(Beginning of DATA FOR THIS TASK)

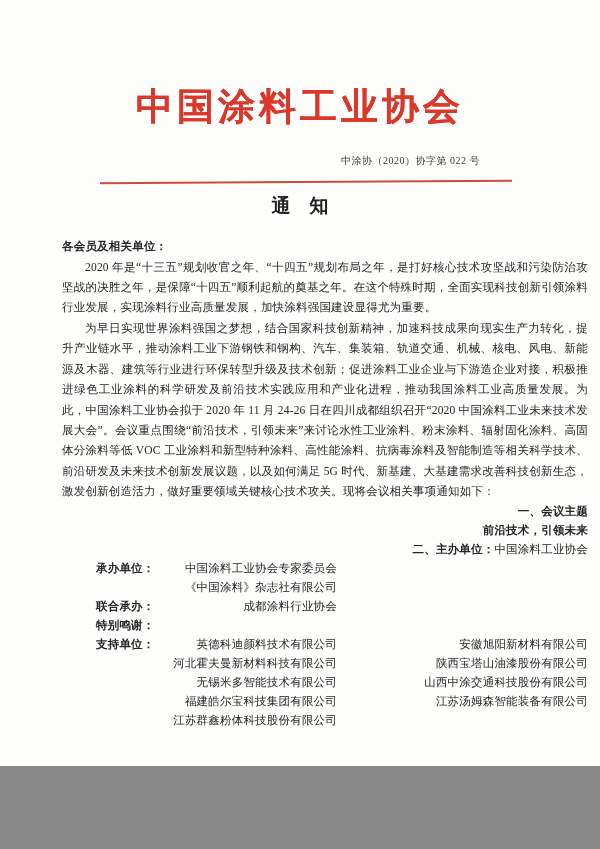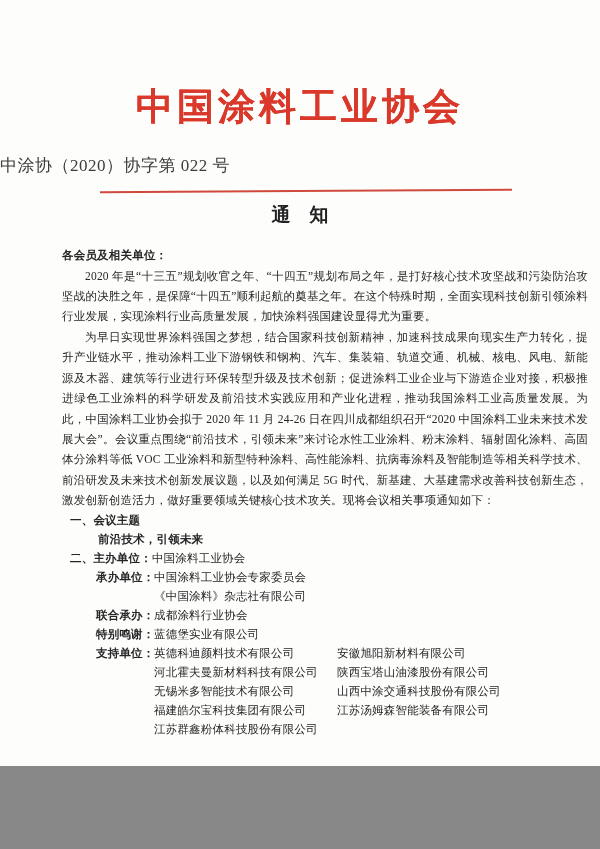--- a/index.html
+++ b/index.html
@@ -20,23 +20,23 @@
     text-align:center;
     font-size:37px;
     font-weight:700;
     color:#d9382a;
     letter-spacing:4px;
     line-height:1.25;
     text-shadow:0 0 .4px #d9382a;
   }
   .doc-number {
     margin-top:24px;
-    text-align:left;
+    text-align:right;
     padding-right:120px;
-    font-size:17px;
+    font-size:10px;
     color:#3c3c3c;
     letter-spacing:0.5px;
   }
   .red-rule {
     margin-left:100px;
     margin-top:13px;
     width:412px;
     height:0;
     border-top:2px solid #cf4a3c;
     transform:rotate(-0.35deg);
@@ -61,25 +61,26 @@
     padding:0 12px 0 62px;
     font-size:11.5px;
     line-height:20.4px;
     text-align:justify;
     color:#262626;
     letter-spacing:0.2px;
   }
   .salutation { font-weight:700; }
   .para { margin:0; text-indent:23px; }
   .list-block {
-    padding:0 20px 0 62px;
+    padding:0 12px 0 62px;
     font-size:11.5px;
     line-height:19px;
     color:#262626;
     letter-spacing:0.2px;
+    text-align:right;
   }
   .sec-heading { margin-left:8px; font-weight:700; }
   .sec-content { margin-left:36px; font-weight:700; }
   .sec-inline { margin-left:8px; }
   .sec-inline .num-label { font-weight:700; }
   .row { display:flex; margin-left:34px; }
   .row .label { width:58px; flex:0 0 58px; font-weight:700; white-space:nowrap; }
   .row .col1 { width:183px; flex:0 0 183px; }
   .row .col2 { flex:1; }
 </style>
@@ -118,21 +119,20 @@
     <div class="row">
       <span class="label"></span>
       <span class="col1">《中国涂料》杂志社有限公司</span>
     </div>
     <div class="row">
       <span class="label">联合承办：</span>
       <span class="col1">成都涂料行业协会</span>
     </div>
     <div class="row">
       <span class="label">特别鸣谢：</span>
-      <span class="col1">蓝德堡实业有限公司</span>
     </div>
 
     <div class="row">
       <span class="label">支持单位：</span>
       <span class="col1">英德科迪颜料技术有限公司</span>
       <span class="col2">安徽旭阳新材料有限公司</span>
     </div>
     <div class="row">
       <span class="label"></span>
       <span class="col1">河北霍夫曼新材料科技有限公司</span>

(End of DATA FOR THIS TASK)

◆ REQUIRED ACTION ◆
Each line above should be printed again exactly, though the pictures should not be.

◆ SOLUTION TO THE PROBLEM ◆
--- a/index.html
+++ b/index.html
@@ -20,23 +20,23 @@
     text-align:center;
     font-size:37px;
     font-weight:700;
     color:#d9382a;
     letter-spacing:4px;
     line-height:1.25;
     text-shadow:0 0 .4px #d9382a;
   }
   .doc-number {
     margin-top:24px;
-    text-align:left;
+    text-align:right;
     padding-right:120px;
-    font-size:17px;
+    font-size:10px;
     color:#3c3c3c;
     letter-spacing:0.5px;
   }
   .red-rule {
     margin-left:100px;
     margin-top:13px;
     width:412px;
     height:0;
     border-top:2px solid #cf4a3c;
     transform:rotate(-0.35deg);
@@ -61,25 +61,26 @@
     padding:0 12px 0 62px;
     font-size:11.5px;
     line-height:20.4px;
     text-align:justify;
     color:#262626;
     letter-spacing:0.2px;
   }
   .salutation { font-weight:700; }
   .para { margin:0; text-indent:23px; }
   .list-block {
-    padding:0 20px 0 62px;
+    padding:0 12px 0 62px;
     font-size:11.5px;
     line-height:19px;
     color:#262626;
     letter-spacing:0.2px;
+    text-align:right;
   }
   .sec-heading { margin-left:8px; font-weight:700; }
   .sec-content { margin-left:36px; font-weight:700; }
   .sec-inline { margin-left:8px; }
   .sec-inline .num-label { font-weight:700; }
   .row { display:flex; margin-left:34px; }
   .row .label { width:58px; flex:0 0 58px; font-weight:700; white-space:nowrap; }
   .row .col1 { width:183px; flex:0 0 183px; }
   .row .col2 { flex:1; }
 </style>
@@ -118,21 +119,20 @@
     <div class="row">
       <span class="label"></span>
       <span class="col1">《中国涂料》杂志社有限公司</span>
     </div>
     <div class="row">
       <span class="label">联合承办：</span>
       <span class="col1">成都涂料行业协会</span>
     </div>
     <div class="row">
       <span class="label">特别鸣谢：</span>
-      <span class="col1">蓝德堡实业有限公司</span>
     </div>
 
     <div class="row">
       <span class="label">支持单位：</span>
       <span class="col1">英德科迪颜料技术有限公司</span>
       <span class="col2">安徽旭阳新材料有限公司</span>
     </div>
     <div class="row">
       <span class="label"></span>
       <span class="col1">河北霍夫曼新材料科技有限公司</span>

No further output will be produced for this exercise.